All true. It's just as wrong for three people to "decide who needs it more"
and have two of them refrain from bidding as it is for the seller to call up
his friends and ask them to bid the item up to see if he can get more money
out of a "live" buyer (which I'm sure happens often on eBay).

That said, buyers hold the final card, in that nobody's holding a gun to
your head to get you to bid more than you want to pay.

I've only even bid on one thing that I regretted the next day. I simply
asked the person if they would let me out of the contract, and they did.
I've never had a buyer back out of a sale.

Since eBay came along, there has been an awful lot of photographic junk in
and out of my house. <s>

--Mike

P.S. One caution is to look for withdrawn bids. One scam I know about is
that a seller gets one friend (or just does it himself from an unrelated
address) to enter a false bid in order to see what the high bidder's top
price is. Then that person quickly withdraws his bid--but he now knows what
the top bidder will pay. The seller then gets another friend to bid just
below the high bidder's top price, thus eking the most out of the bidder.

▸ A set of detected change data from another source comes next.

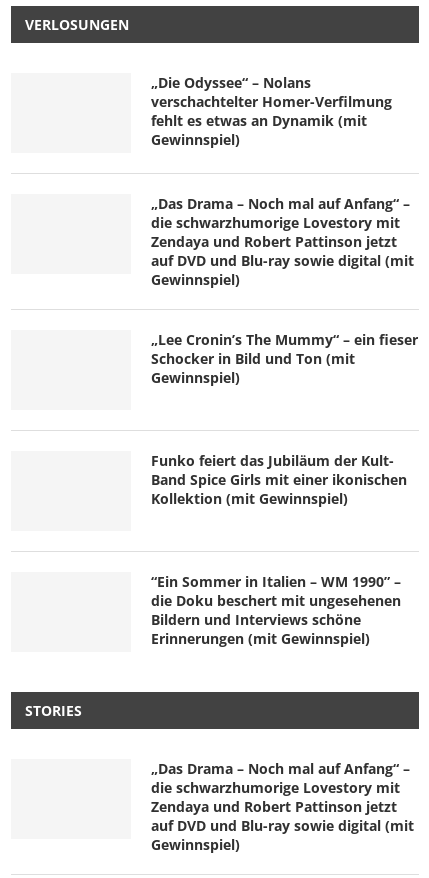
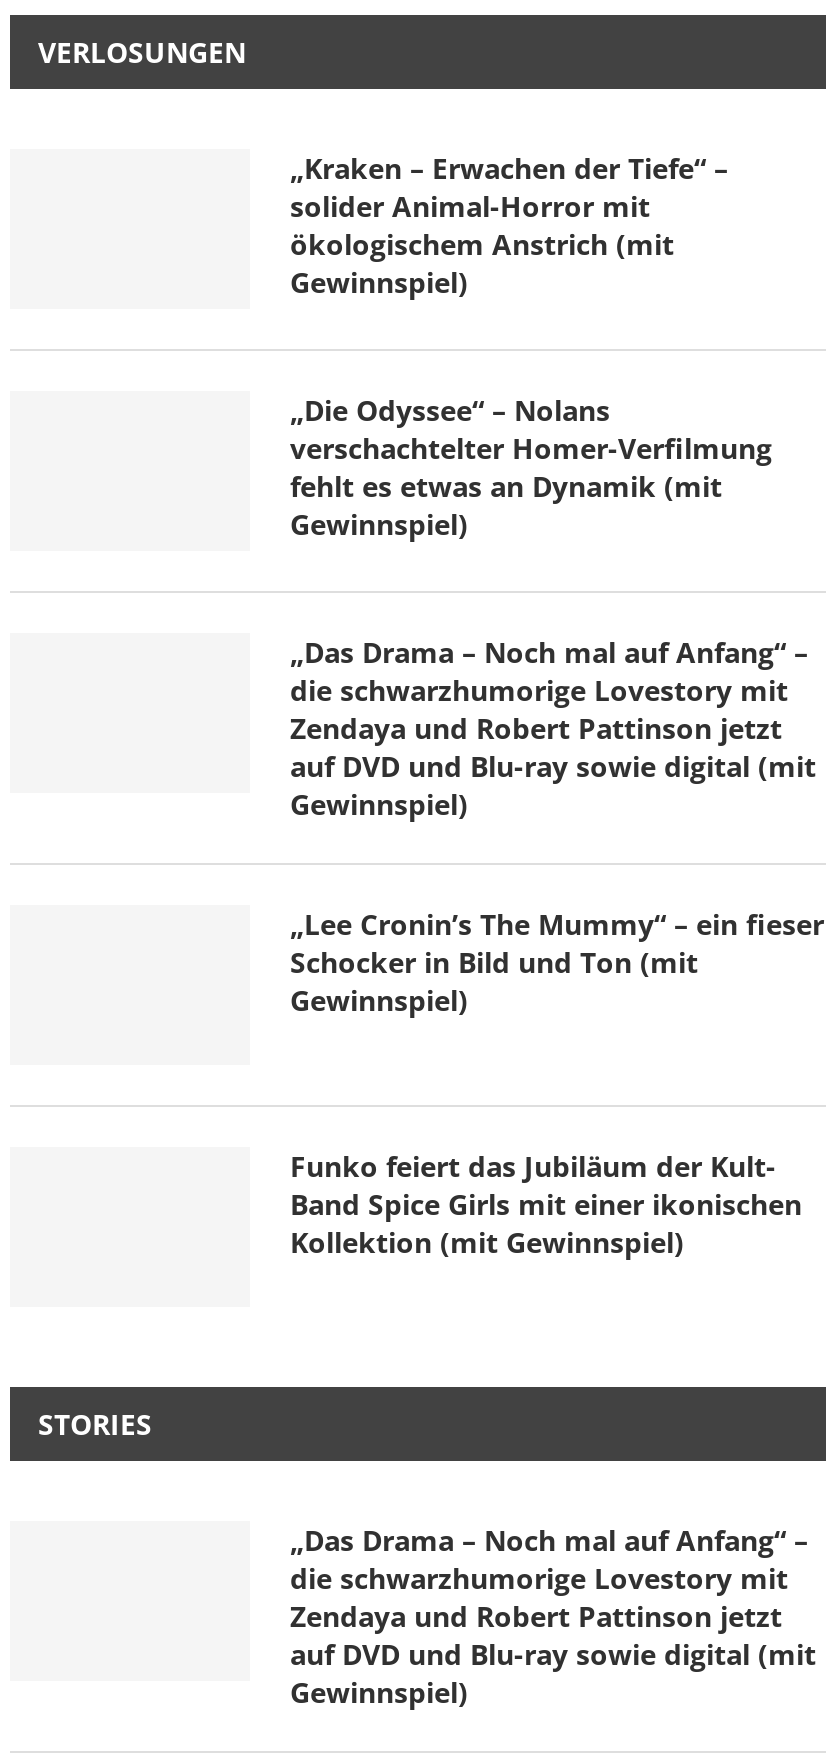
+ „Kraken – Erwachen der Tiefe“ –
+ solider Animal-Horror mit
+ ökologischem Anstrich (mit
+ Gewinnspiel)

moved down: „Die Odyssee“ – Nolans | verschachtelter Homer-Verfilmung | fehlt es etwas an Dynamik (mit | ... | Band Spice Girls mit einer ikonischen | Kollektion (mit Gewinnspiel)

- “Ein Sommer in Italien – WM 1990” –
- die Doku beschert mit ungesehenen
- Bildern und Interviews schöne
- Erinnerungen (mit Gewinnspiel)
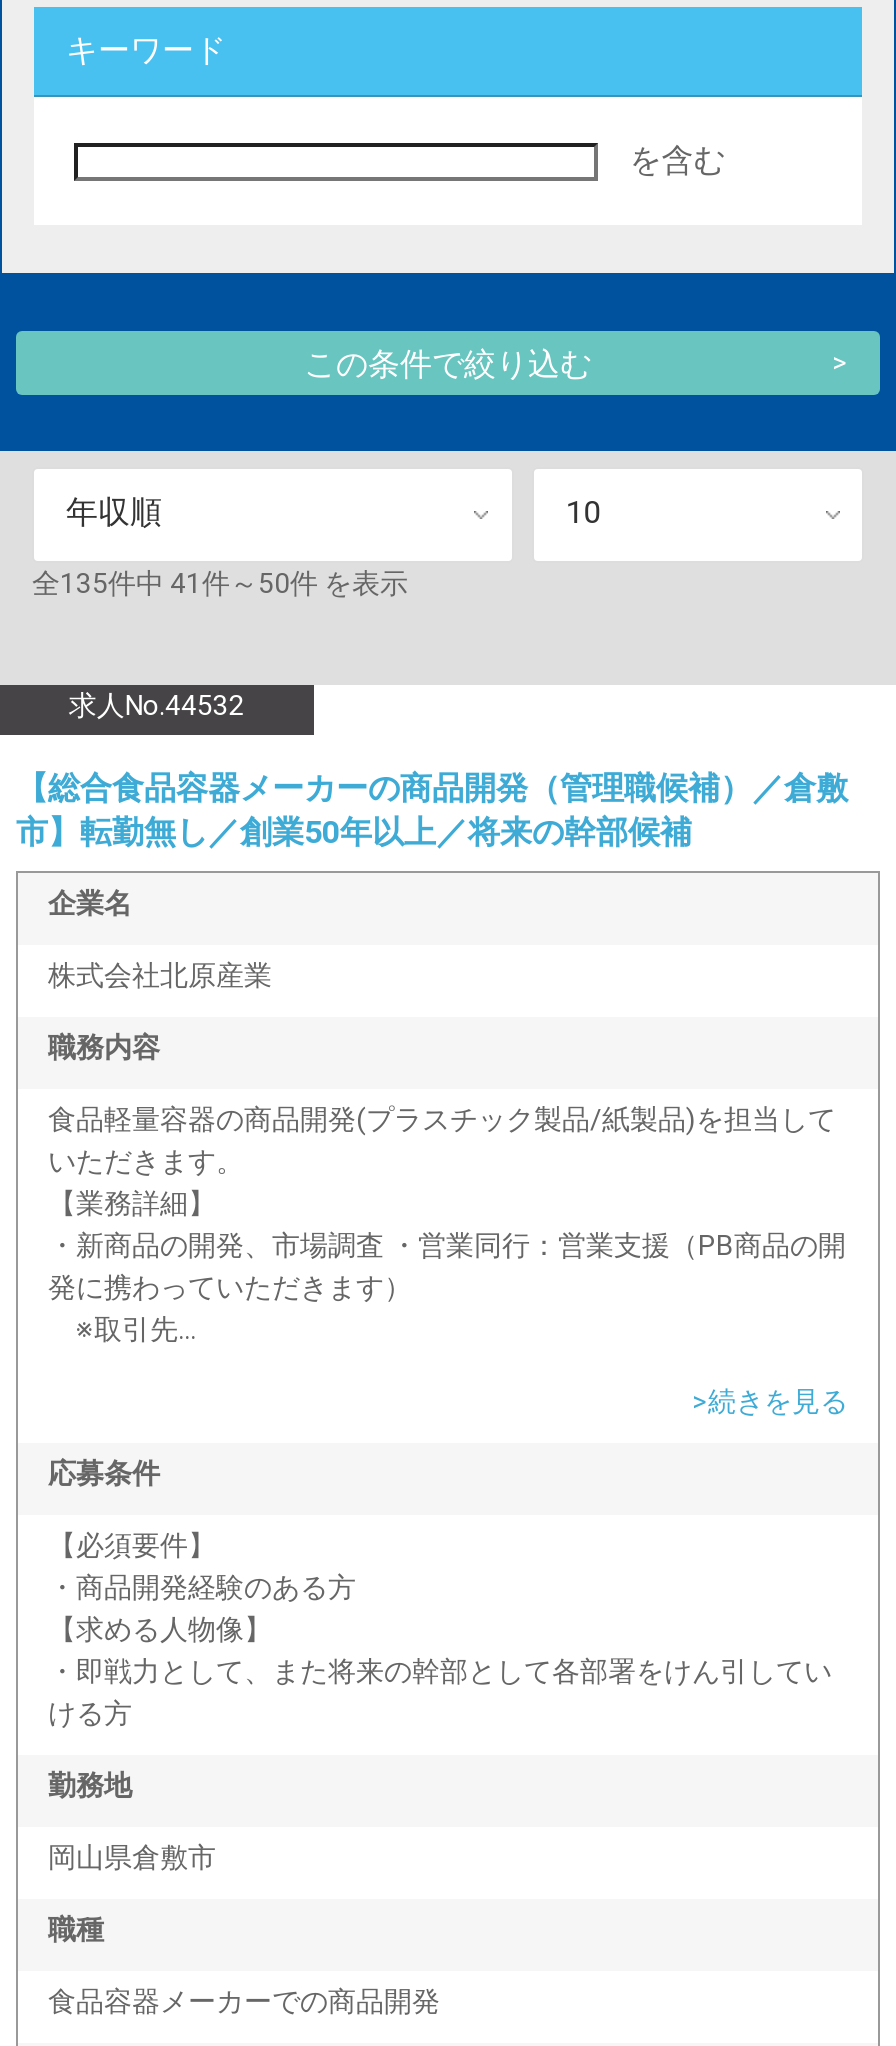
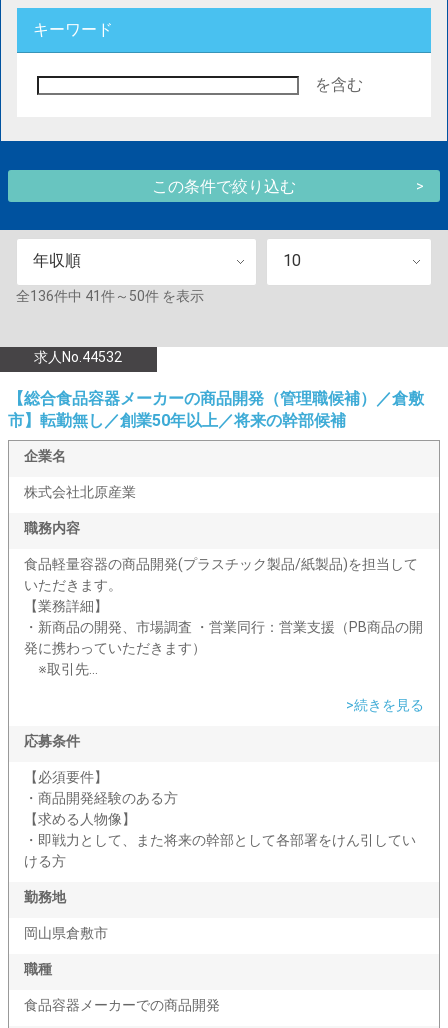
- 全135件中41件～50件を表示
+ 全136件中41件～50件を表示
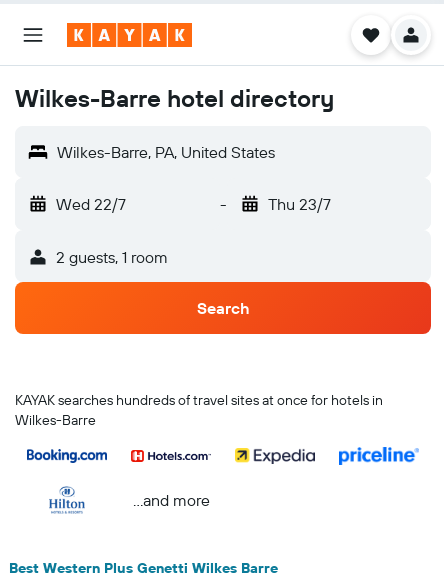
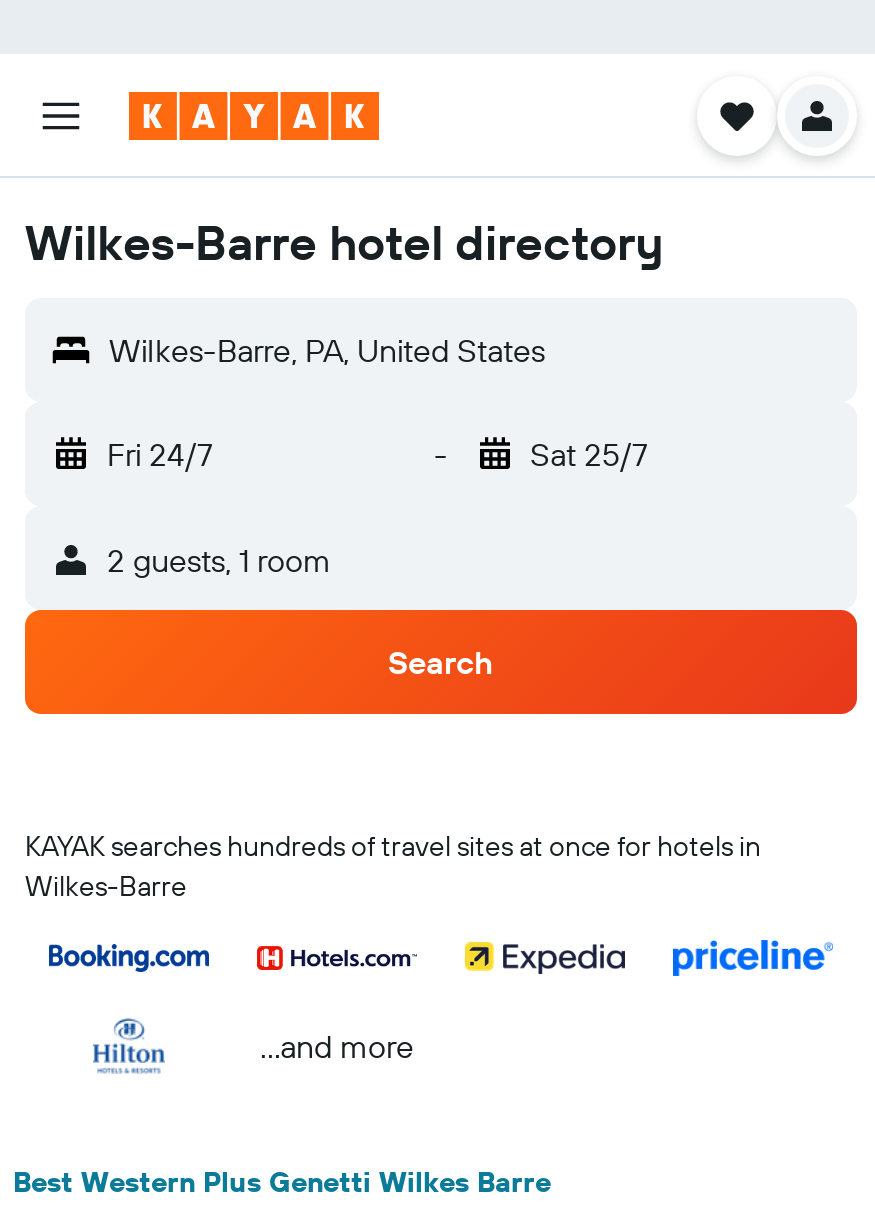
- Wed 22/7
+ Fri 24/7

- Thu 23/7
+ Sat 25/7
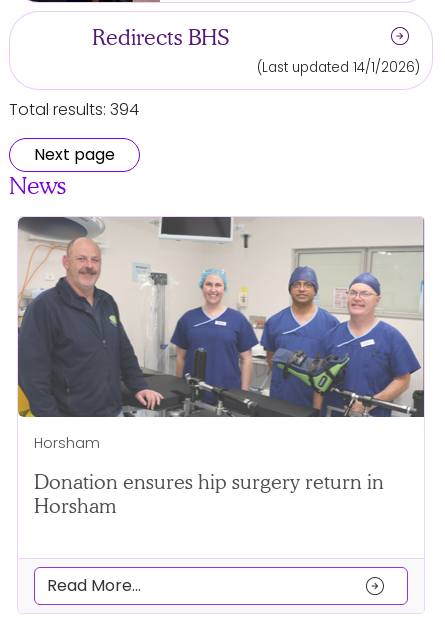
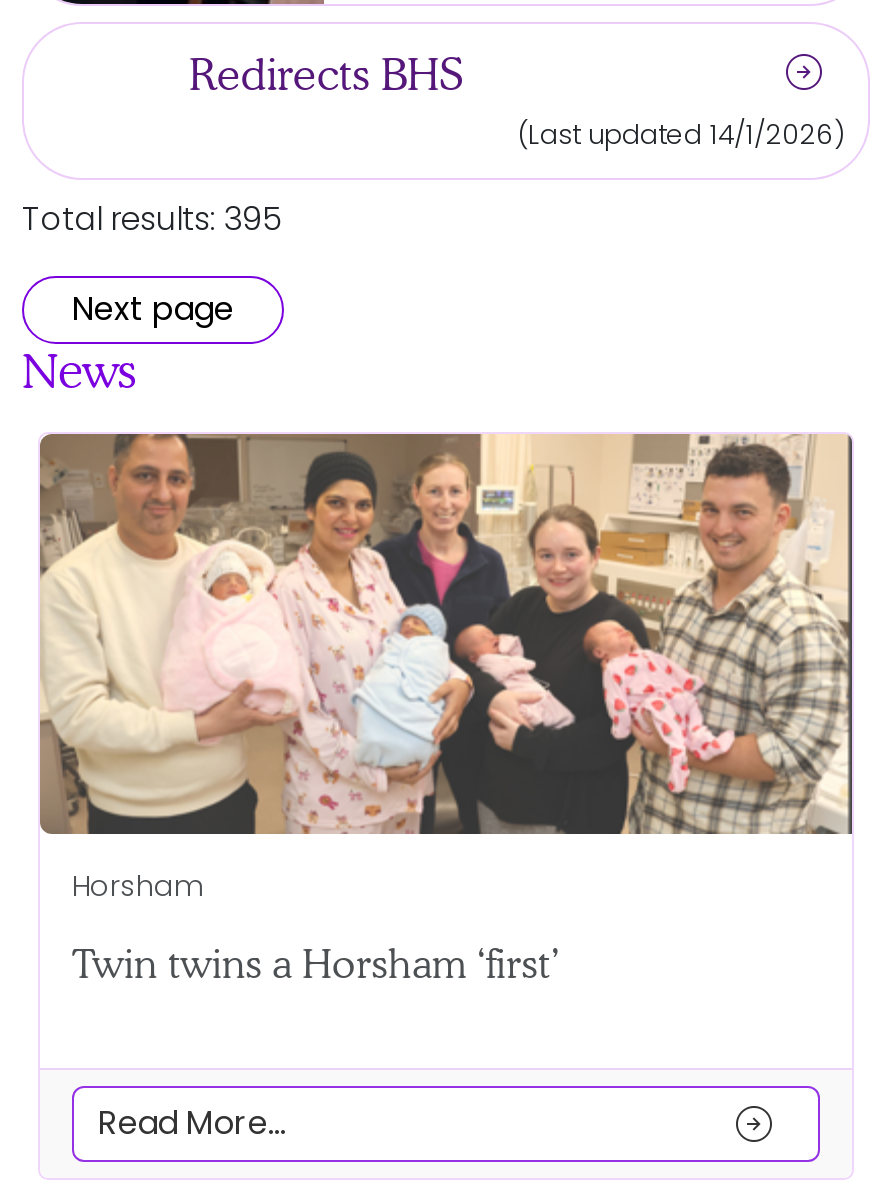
- Total results: 394
+ Total results: 395

- [image]
+ [image]

- Donation ensures hip surgery return in
- Horsham
+ Twin twins a Horsham ‘first’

Example: let's say you want a camera and enter a proxy bid of $200. The bid
increment is $5 and the high price is $100. So if nobody bids $105 or more,
you will win the item for $100.

But say a bidder enters a bid of $1,100. He becomes the high bidder at $205,
which tells him that YOU have bid $200. Then he withdraws his bid, stating
as a reason the fact that he meant to bid $110 and hit an extra zero by
mistake. So the high bid goes back down to your $100 again. Then he tells
the seller that your top bid is $200, so the seller gets another friend to
place a bid of $195. Your bid of $200 beats the $195, but now, to "win" the
auction, you have paid $200 instead of $100. The seller has in effect
cheated you out of $100, even though he hasn't forced you to go above your
highest bid.

This happened to me one time. I had entered a high bid at an odd number, and
somebody took me right up to that number but didn't go over it, which seemed
suspicious to me. Of course, this sort of thing is hard to prove, but I'm
pretty sure I got scammed.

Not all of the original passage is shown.